## What this task involves
Print the records exactly. Miss nothing.

## Data extracts
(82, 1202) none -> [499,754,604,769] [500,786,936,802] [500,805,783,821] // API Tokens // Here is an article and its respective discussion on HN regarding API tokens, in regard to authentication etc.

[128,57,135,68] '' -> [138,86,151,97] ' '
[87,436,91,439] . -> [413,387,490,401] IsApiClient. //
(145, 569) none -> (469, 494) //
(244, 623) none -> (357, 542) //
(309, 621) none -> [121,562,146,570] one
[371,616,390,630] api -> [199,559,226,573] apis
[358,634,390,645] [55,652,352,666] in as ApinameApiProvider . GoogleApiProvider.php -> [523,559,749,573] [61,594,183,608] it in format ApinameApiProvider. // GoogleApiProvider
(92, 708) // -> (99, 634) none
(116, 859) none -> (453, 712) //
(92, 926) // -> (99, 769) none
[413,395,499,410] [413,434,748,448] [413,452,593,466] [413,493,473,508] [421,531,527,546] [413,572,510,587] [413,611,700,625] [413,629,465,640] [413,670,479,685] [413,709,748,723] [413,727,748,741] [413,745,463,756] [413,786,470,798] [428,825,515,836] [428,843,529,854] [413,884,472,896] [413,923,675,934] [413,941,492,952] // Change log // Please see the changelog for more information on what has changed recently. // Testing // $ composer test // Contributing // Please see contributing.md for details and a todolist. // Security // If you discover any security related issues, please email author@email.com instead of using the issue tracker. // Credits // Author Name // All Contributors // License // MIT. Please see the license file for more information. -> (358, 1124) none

## Task result
(82, 1202) none -> [499,754,604,769] [500,786,936,802] [500,805,783,821] // API Tokens // Here is an article and its respective discussion on HN regarding API tokens, in regard to authentication etc.

[128,57,135,68] '' -> [138,86,151,97] ' '
[87,436,91,439] . -> [413,387,490,401] IsApiClient. //
(145, 569) none -> (469, 494) //
(244, 623) none -> (357, 542) //
(309, 621) none -> [121,562,146,570] one
[371,616,390,630] api -> [199,559,226,573] apis
[358,634,390,645] [55,652,352,666] in as ApinameApiProvider . GoogleApiProvider.php -> [523,559,749,573] [61,594,183,608] it in format ApinameApiProvider. // GoogleApiProvider
(92, 708) // -> (99, 634) none
(116, 859) none -> (453, 712) //
(92, 926) // -> (99, 769) none
[413,395,499,410] [413,434,748,448] [413,452,593,466] [413,493,473,508] [421,531,527,546] [413,572,510,587] [413,611,700,625] [413,629,465,640] [413,670,479,685] [413,709,748,723] [413,727,748,741] [413,745,463,756] [413,786,470,798] [428,825,515,836] [428,843,529,854] [413,884,472,896] [413,923,675,934] [413,941,492,952] // Change log // Please see the changelog for more information on what has changed recently. // Testing // $ composer test // Contributing // Please see contributing.md for details and a todolist. // Security // If you discover any security related issues, please email author@email.com instead of using the issue tracker. // Credits // Author Name // All Contributors // License // MIT. Please see the license file for more information. -> (358, 1124) none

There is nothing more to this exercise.